Juan arrived from a pretty little town (we discovered later) called Cygnet, just south of Hobart, to fit the Ebespacher air heater we had packaged up and sent to them while we were in Mooloolaba if you remember. He was perplexed because it still wasn’t working right through to actually producing heat. They had spent many hours working on our monster of a heater, the biggest they had ever seen. They bought a new thermostat for it as we knew our old one didn’t work and when we had used the heater it would heat up till our toes curled and we had to turn it off. Not an undesirable characteristic in an English winter!

So all he could do was re-install it and try it. Again it hummed and whirred and checked the surrounding air as it always does, confirmed the fuel quality and supply was right but the familiar little click of the fuel pump just would turn on and start to fuel the heater. Poor Juan, all that way and after all their combined efforts he had to go away disappointed.

But not for long.

The very next morning we just thought we’d give it a final try. Hummm, whirr….click,click and a few seconds later we had heat coming through the three big vents that send it into the three cabins from Zoonie’s right hand side. Whoooo, as soon as was respectable we phoned Nick in their office and told him the news. Well he was as over the moon as the cow and I just wished I could see his and Juan’s faces.

We went on a couple of jaunts in Bron’s daughter’s car that she kindly loaned to us over the period. One was to find plumbing bits so Rob could replace the plastic fitting that holds the pipe onto the hot water tank he had spotted was cracked. A big supplier couldn’t help, even with ideas, which was surprising as they were recommended to us but on the way we had spotted 20th Century Plumbing tucked behind a residential house. There Rob met Mark who had just finished for the day and was most understanding that what a couple of mariners do not want when they are at sea is a boat full with hot water, even though it would make a grand bathtub. So he followed us back to Zoonie, took a look and some measurements and disappeared back to the plumbing supplier that he always uses, the same one that couldn’t help us (?) and returned a few minutes later with the right parts and sorted the job, bless him.

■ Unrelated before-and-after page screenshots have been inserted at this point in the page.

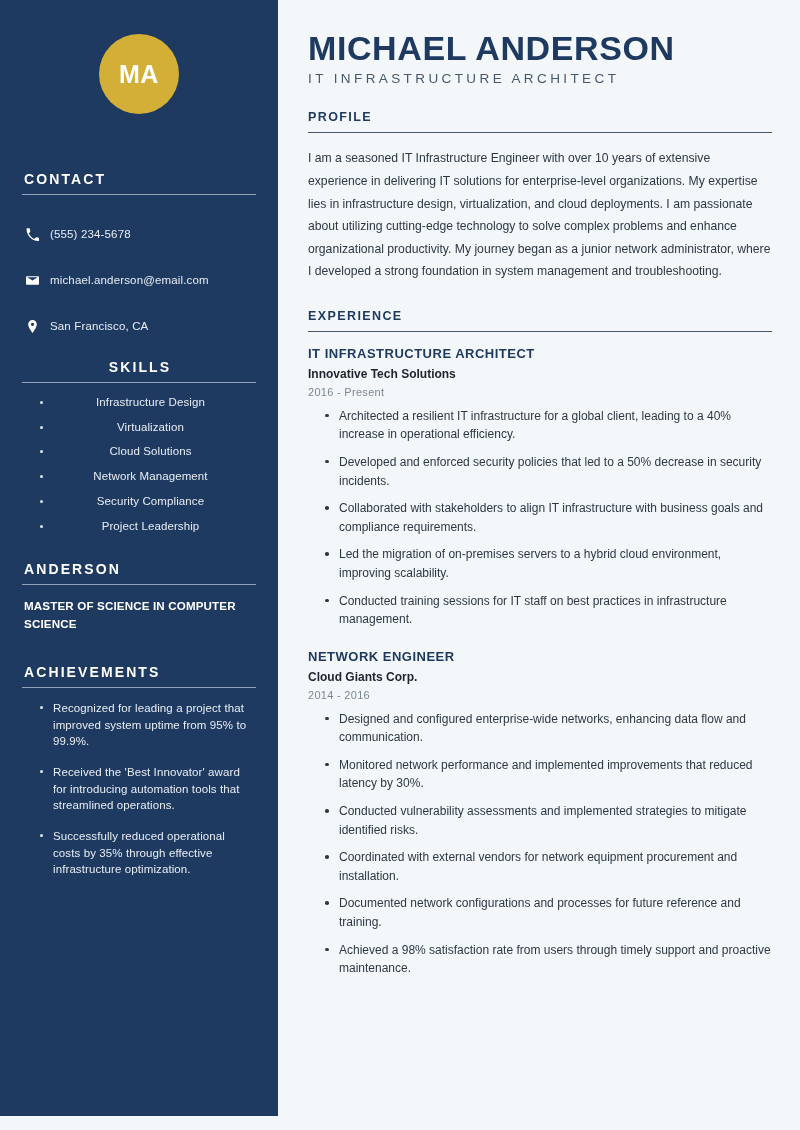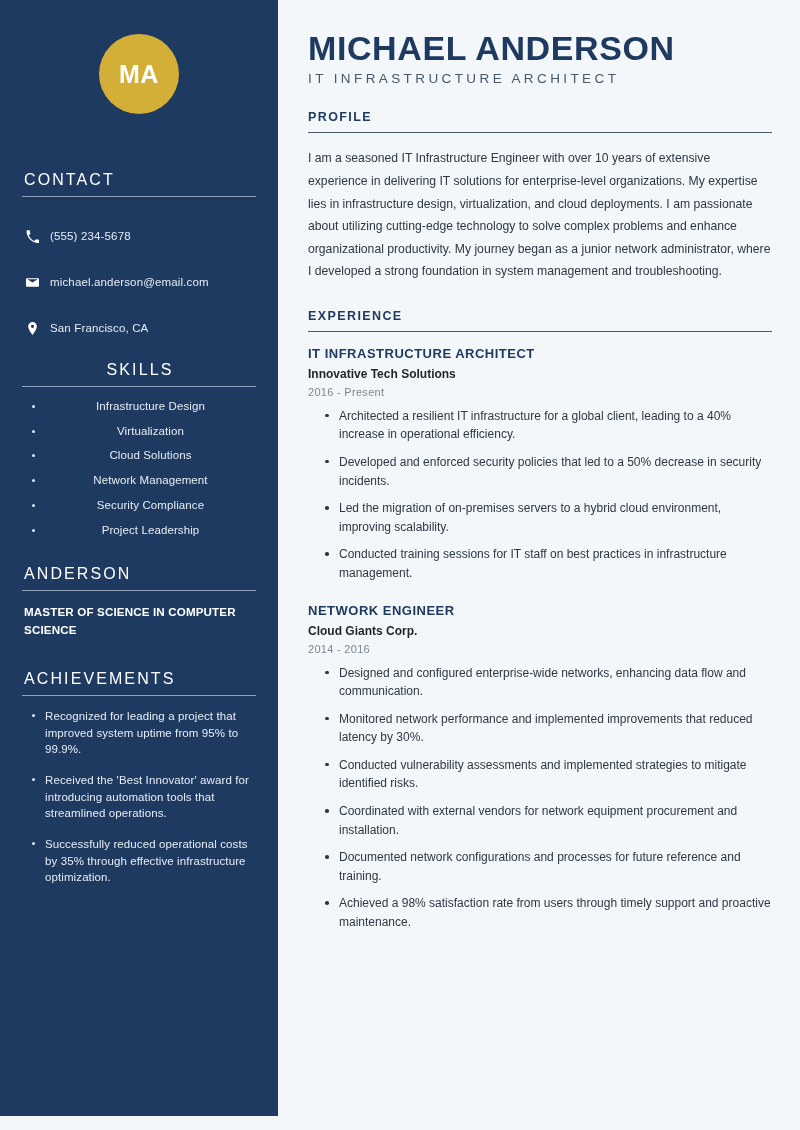"CONTACT" .side-heading { font-size: 16px -> 14px; font-weight: normal -> bold }
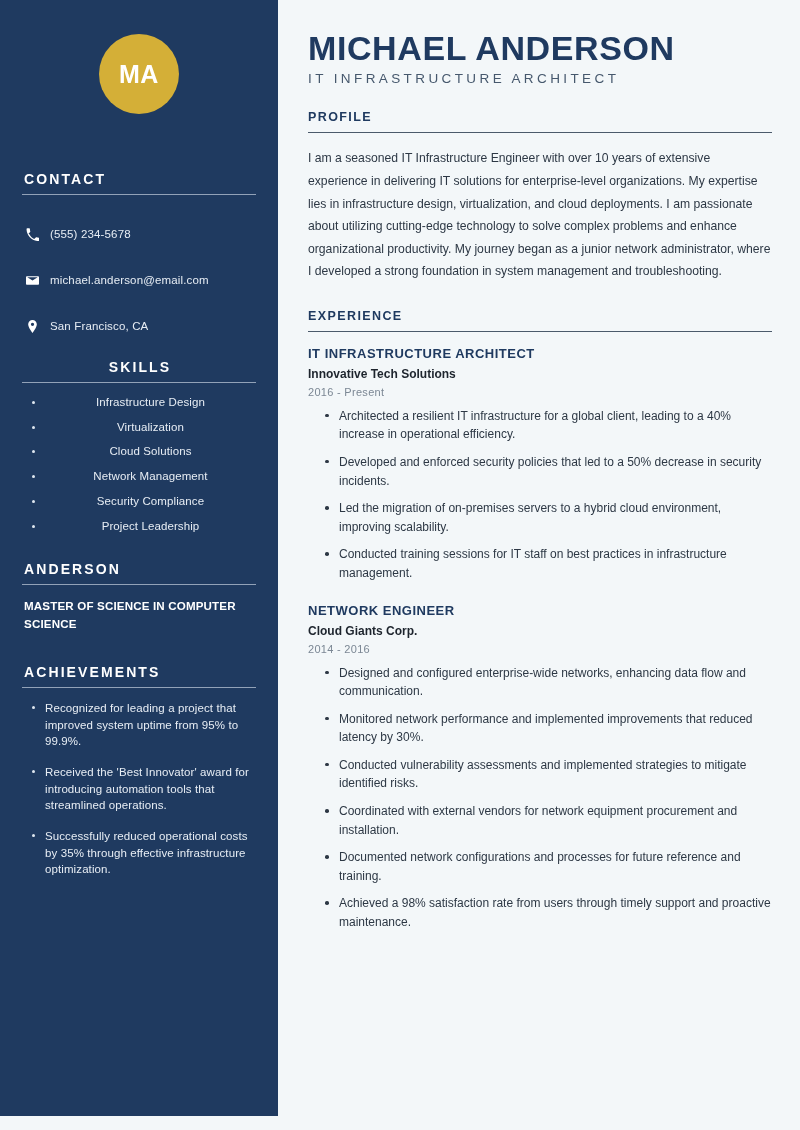"Infrastructure Design" ul.side-list { margin: 0 -> 8px }
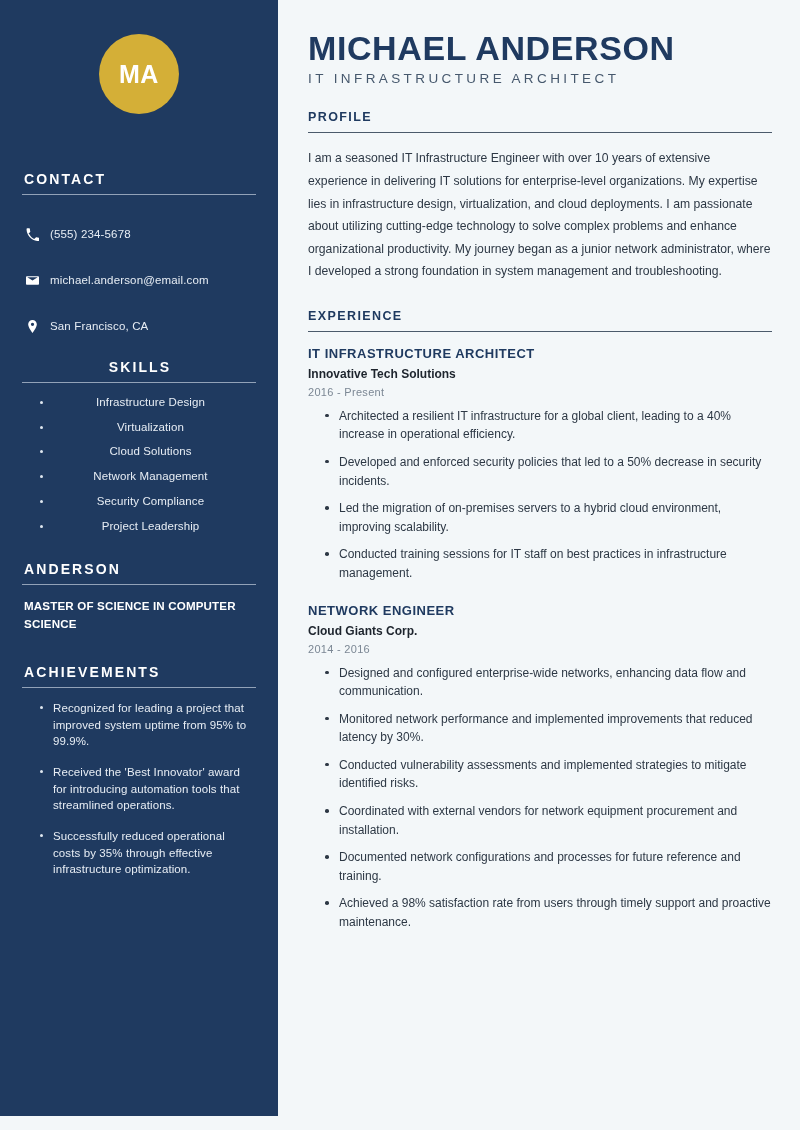"Collaborated with stakeholders to align" li { html: none -> <li>Collaborated with stakeholders to align IT infrastructure with business goals and compliance requirements.</li> }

That leaves just young Nial who came to look at the wave generator and found one of the three wires that goes into the control box in our cabin (you know the one Rob made the little grey hat for so our cabin would not be lit up all night like Portland Lighthouse) was not pressed fully home, so he pressed it fully home and we would have to wait until we next took Zoonie out before we could try it. Or would we?

A quick phone call to Greg in Jilliby and he suggested Rob used an allan key in his drill to poke it in to the hole in the centre of the prop on the Watt&sea and turn it that way, where it would normally be turned by the water as we sail along, while I watched the light on the top of the control unit. Would the red flashes start again telling us that something was wrong? No they didn’t, the light just stayed purple as it should if it is producing that invisible gold, free electricity.

With all that work done and numerous blogs written it was time for some fun. Hobart City here we come.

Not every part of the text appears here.